In moving my old blog over to this shiny new home, I ran across my old “Tips and Tricks” page. This is just a simple list of tips and tricks I’ve picked up along the way. I thought it would be a good idea to put them in a single place for all to see. I’ll be adding to these regularly, so stay tuned!
Before the Dive:
When picking up a tank by the valve, make sure you hold it so that the valve opening is facing away from the palm of your hand. This way if your fingers slip a little, you won’t accidentally crack open the tank valve. Trust me, 3000 psi really hurts!
- Everything underwater should be done in slow motion.
- The natural orientation for a diver is horizontal, not vertical.
- Try not to use your hands. Keep them folded across your chest. All your propulsion should come from your fins.

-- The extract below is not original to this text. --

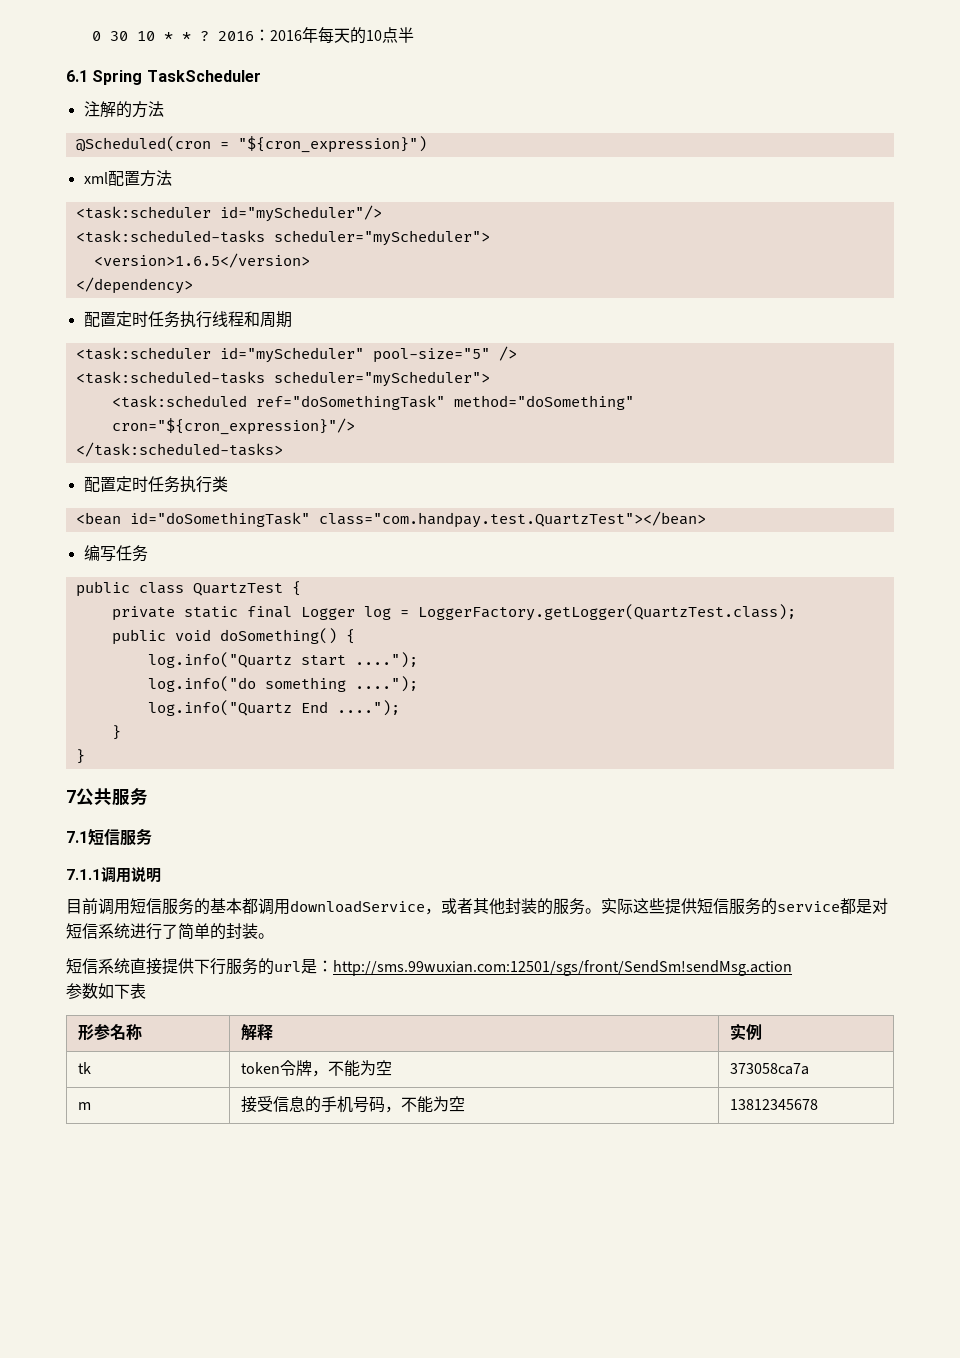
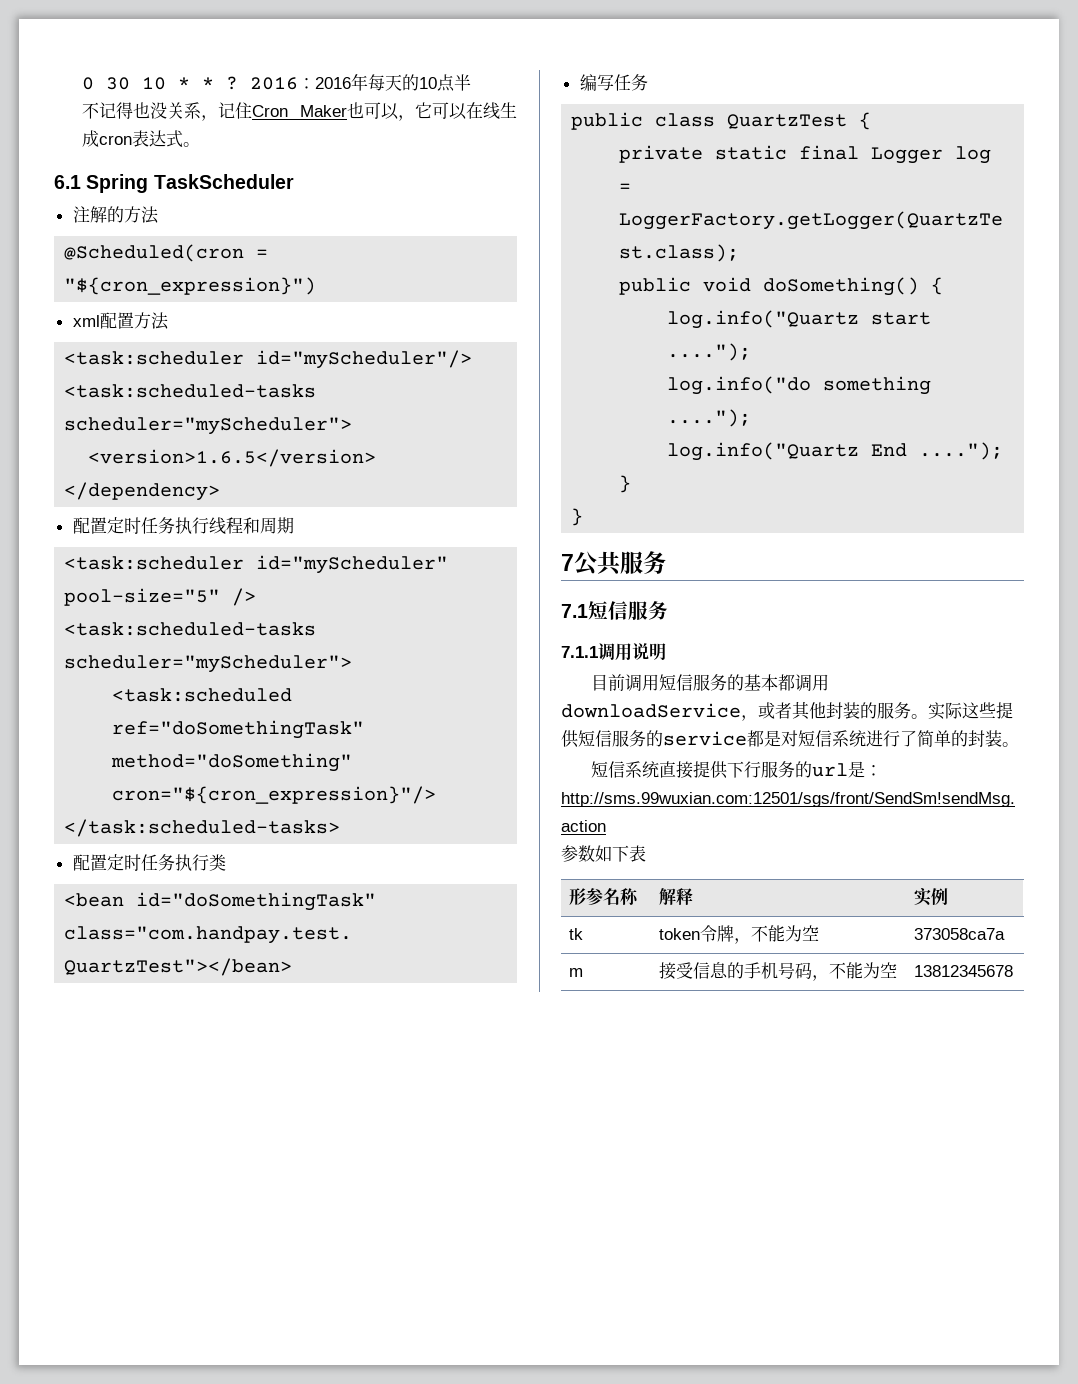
(414, 35) none -> [81,102,517,121] [81,130,200,148] // 不记得也没关系，记住Cron Maker也可以，它可以在线生成cron表达式。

- If you have been working hard on the surface or you are just breathing hard, take a moment to relax on the surface before you descend. Scuba is supposed to be a relaxing sport. There is no hurry to get down there.
Here are the steps I like to use when making a descent. Make sure you are relaxed on the surface, with the regulator in your mouth:
- Equalize your ears once on the surface to that they are slightly over-pressured.
- Cross your fins and keep them crossed, pointed down and slightly behind you.
- Purge the air from your BCD, and at the same time take in a deep breath.
- While still purging, exhale completely. You should now be sinking and on your way down.
- Do not uncross your fins until your body has naturally assumed a horizontal orientation.
- Do not forget to keep equalizing and letting a little air at a time into your BCD on the way down if you need to slow your descent.
Practice this often in your imagination and it will become second nature in the water.
- Equalize early and often. This means to do it once while you are on the surface before you descend, and then every couple feet or so on your way down. The first 30 feet are usually the hardest.
- Although the Valsalva maneuver is the one most often taught in open water classes, there exists a number of ways to equalize your ears. If one doesn’t work well for you, just try another. For tips on the many different methods available, watch this video from the University of Washington.
- Practice equalizing several times a day during your normal work-week and you will find that you can soon do this with very little effort.